Try some new foods, exercise, write a journal of everything you learned. Just
try to decompress for a few weeks.

Then you can start fresh with some good energy and direction.

------
lordnacho
Network. You're in a similar to me when I left my previous firm. What you
don't realise when you're going full throttle is how many people want to talk
to you.

Catch up with old friends. Catch up with new friends. Get perspective. You
have breathing room with a year's income in the bank.

------
Spooky23
Don't undercut yourself. The fact that you had a >$0 exit is a victory of
sorts.

I guarantee you know a hell of a lot more about those things that you think
you have shallow knowledge of. You also had the perspective of someone who did
everything without the luxury of heading home and not worrying about it.

------
ljf
At your next start-up (which I am sure you will start in time) try this:
[https://medium.com/flow/lazy-
leadership-8ba19e34f959#.afzawx...](https://medium.com/flow/lazy-
leadership-8ba19e34f959#.afzawx2jq)

------
rport
#Interesting. Time for a lot more reflection I'd suggest! When you wear a lot
of hats you have to be clear on the role, responsibility and kpi's for each
hat do that one day you can train someone to take over the role. #KeepLearning
#DontGiveUp

------
CodeWriter23
Get a copy of Richard Bach's "Illusions". Go for a hike somewhere beautiful,
then read it in a day. Might sound like a load of crap but doing that changed
my life and got my head out of the future and my heart into the present.
(((((BIG HUG)))))

------
droithomme
This is very common in the industry, common enough to be predictable.
Congratulations on your buy out. Take some well earned time off. Maybe do a
bit of traveling. During this time you might come up with your next big idea,
or be in the space to do so.

------
maxxxxx
Use your money and take off for a few months. It's much easier to get
perspective when you are not exhausted. In my view you have gained a lot of
valuable experience that will be useful for more startups of your won or some
other company.

------
cdnsteve
The good thing about running your own business is you get experience in number
of careers all at once.

What parts of your job did you enjoy the most?
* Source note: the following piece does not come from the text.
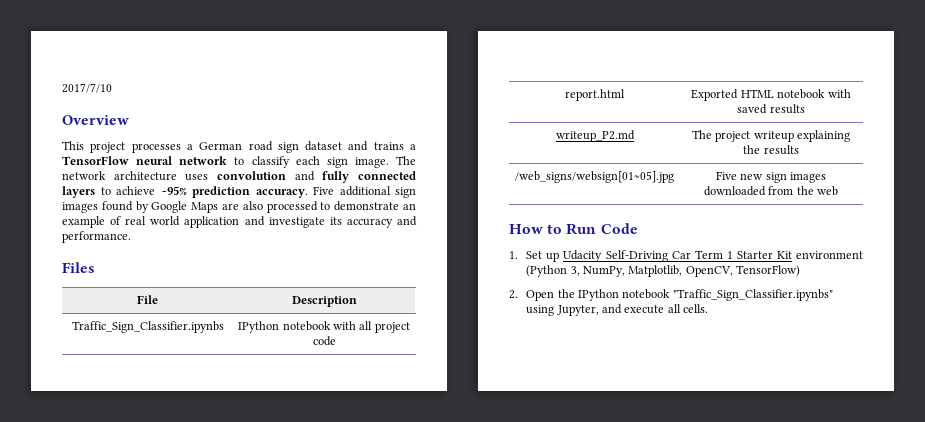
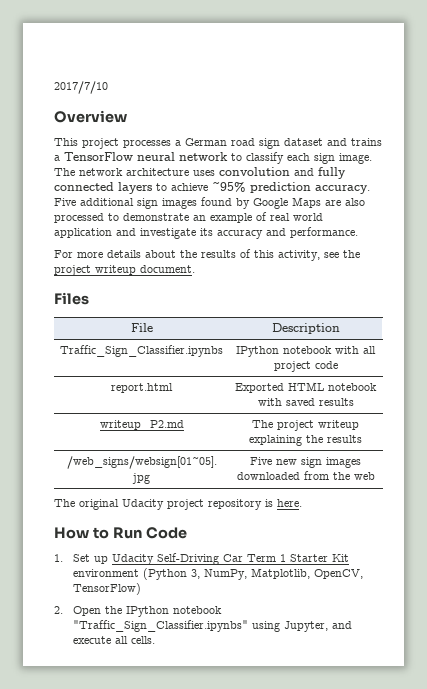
(131, 237) none -> [54,249,360,261] [54,265,195,276] // For more details about the results of this activity, see the project writeup document.
(839, 191) none -> [54,499,302,510] // The original Udacity project repository is here.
\- Engineering/Early innovation?

\- Management

\- Product

\- Sales/Marketing?

What parts did you enjoy the least and stress out about, other than being a
business owner?

Take that and run with it.

------
MrDosu
I was in a similar situation and it was a godsend.

Go explore the world, hike, find love. Afterwards you won't believe what kind
of energy you will have. It will be like the start of career 'i can do
anything' level!

------
metaphorm
ah, don't sweat it dude. you're not a huge failure. you've already done much
more than most people have attempted at your age and the real truth is that
most companies go out of business. as long as you treated people fairly and
behaved professionally then you should be proud of yourself.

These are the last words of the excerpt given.